It was a very hot summer. Most days, after lunch, there were regular reports indistinguishable from the firing of a shotgun inside the workshop. The last consignment of Tonkin bamboo poles, about two hundred of them, were exploding as the air trapped inside them expanded in the afternoon heat.
The young proprietor of the rod making firm whose bamboo it was got fed up with having his heart’s strength tested by these random blasts. ‘From now on Colin, whenever we get a new load of bamboo, the first thing we’re going to do is knock out the diaphragms with an iron bar.’
From then on (it was the late 1990s) there were no bamboo poles left intact in the Barder Rod Co’s racks. No shocking explosions and shattered nerves, but because they used the bamboo’s diaphragms to form the bases, it meant the end of their production of bamboo float cases.
In 2021, we discovered two bamboo poles with their diaphragms intact. They hand’t got quite enough fibre for rod making but they were nice and round and marked in faint pencil ‘For float cases only.’
We also found a large diameter brass off-cut. There was a very nicely figured plank of olive wood lying about, and some large cork bungs. Green felt too. Hello, we thought. Shall we?
So we did, earlier this year, make two of our celebrated float cases, previously unobtainable for over twenty years and unobtainable again, until we can find another big brass off-cut.
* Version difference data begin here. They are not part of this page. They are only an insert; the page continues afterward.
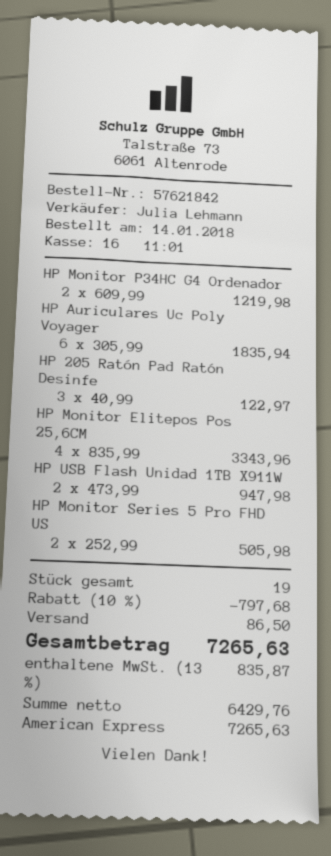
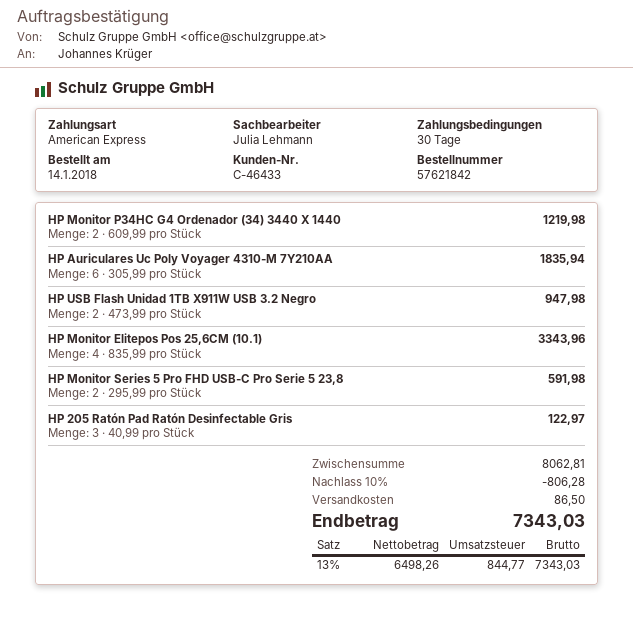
HP Monitor Series 5 Pro FHD US: 2 x 252.99 = 505.98 -> 2 x 295.99 = 591.98
discount: 10% = 797.68 -> 10% = 806.28
net: 6429.76 -> 6498.26
tax: 13% = 835.87 -> 13% = 844.77
total: 7265.63 -> 7343.03

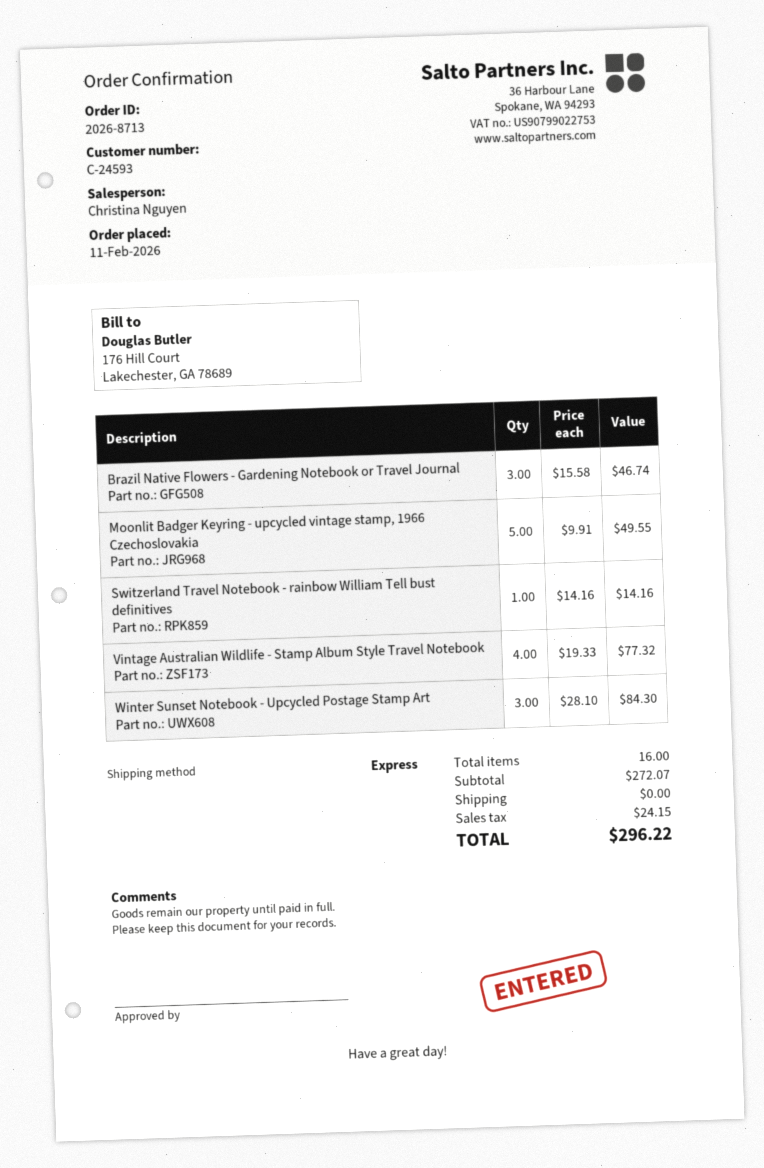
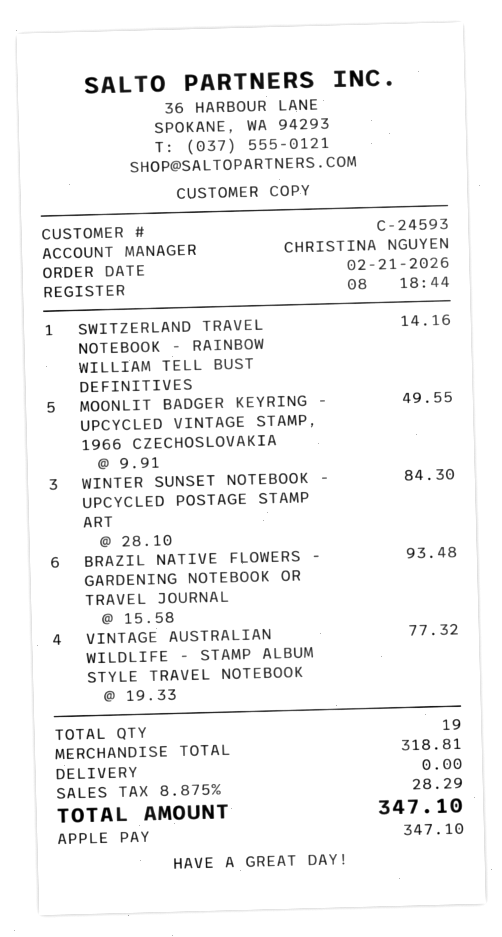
order date: 2026-02-11 -> 2026-02-21
Brazil Native Flowers - Gardening Notebook or Travel Journal: 3 x 15.58 = 46.74 -> 6 x 15.58 = 93.48
total quantity: 16 -> 19
subtotal: 272.07 -> 318.81
tax: 24.15 -> 28.29
total: 296.22 -> 347.10

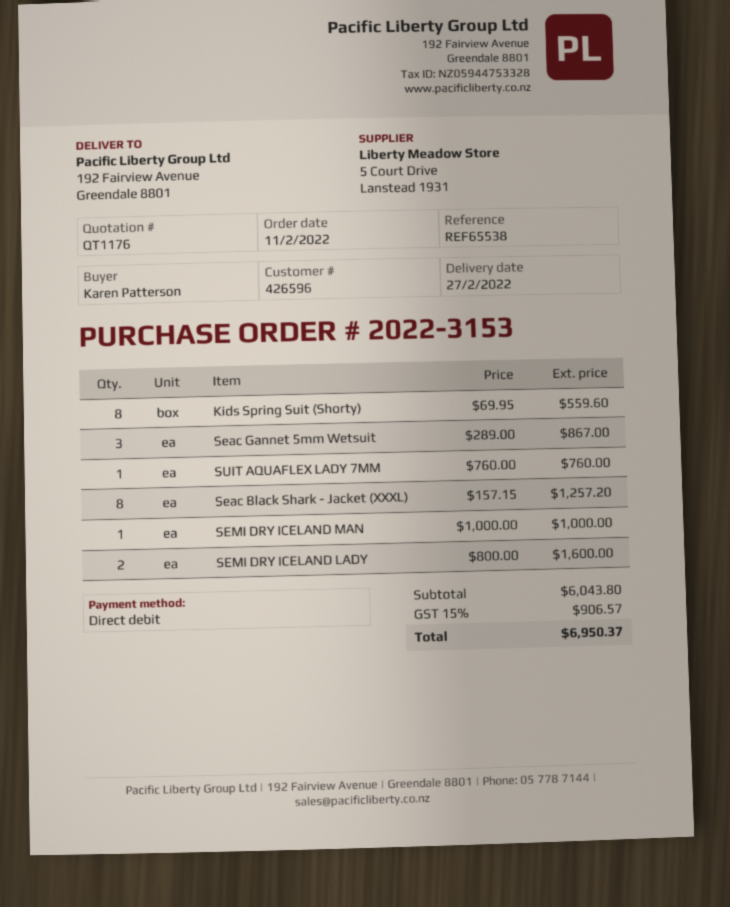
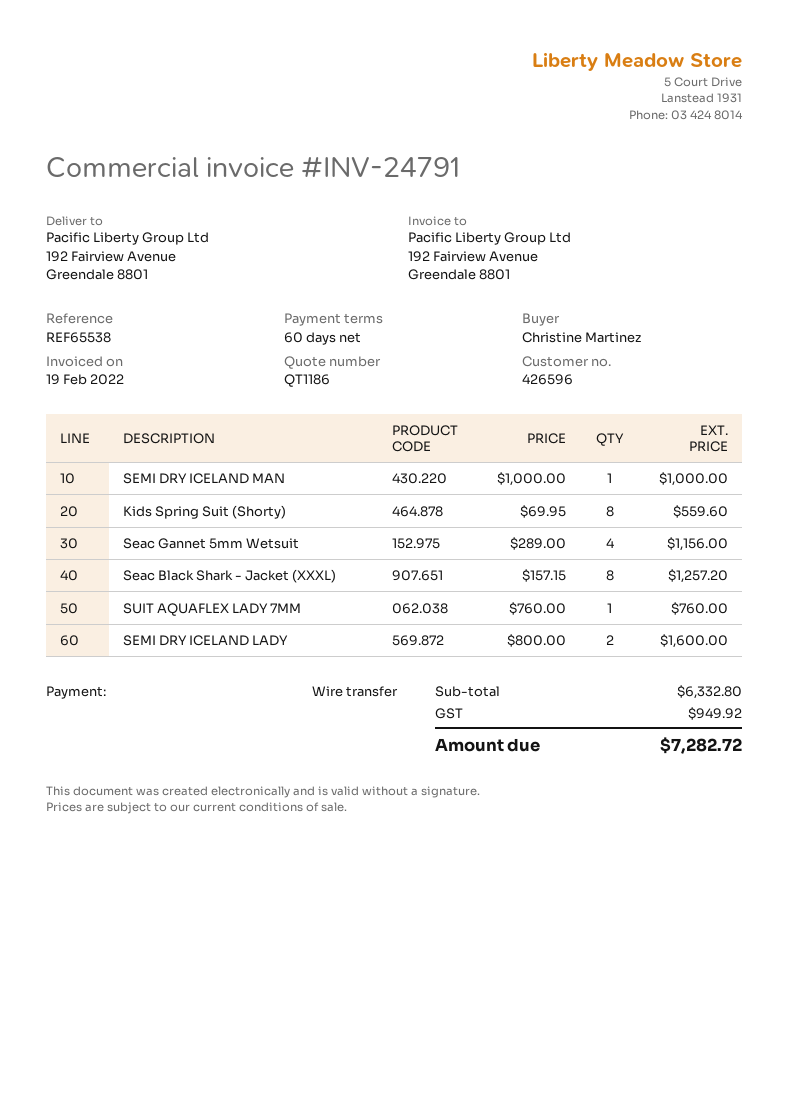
quote number: QT1176 -> QT1186
ordered by: Karen Patterson -> Christine Martinez
payment method: direct debit -> bank transfer
Seac Gannet 5mm Wetsuit: 3 x 289.00 = 867.00 -> 4 x 289.00 = 1156.00
subtotal: 6043.80 -> 6332.80
tax: 906.57 -> 949.92
total: 6950.37 -> 7282.72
Have you seen the price of that stuff? It may as well be gold.
When we have made some more, they will appear here. Now you’ve seen this one, it will be painfully apparent that you simply must have one to go with your Chris Yates Merlin, your Bernard Venables landing net, your Colin Whitehouse catapult, your Chris Yates bamboo blowpipe (we’re still working on that one) and that Chris Lythe Roach centrepin you’re just about to buy.
Case: flamed and cleaned Tonkin bamboo with a brass reinforcing collar at the opening. The end is formed by the bamboo’s natural diaphragm and the naturally soft fuzzy interior is the perfect environment in which to keep your valuable floats.
Lid: hand turned highly figured Olive wood with a cork shaft and a green felt end pad.
Indian ink inscription: provides maker details, date and the maximum length of floats the case will take.
The lid and case are flawlessly finished by hand with the very best marine grade varnish.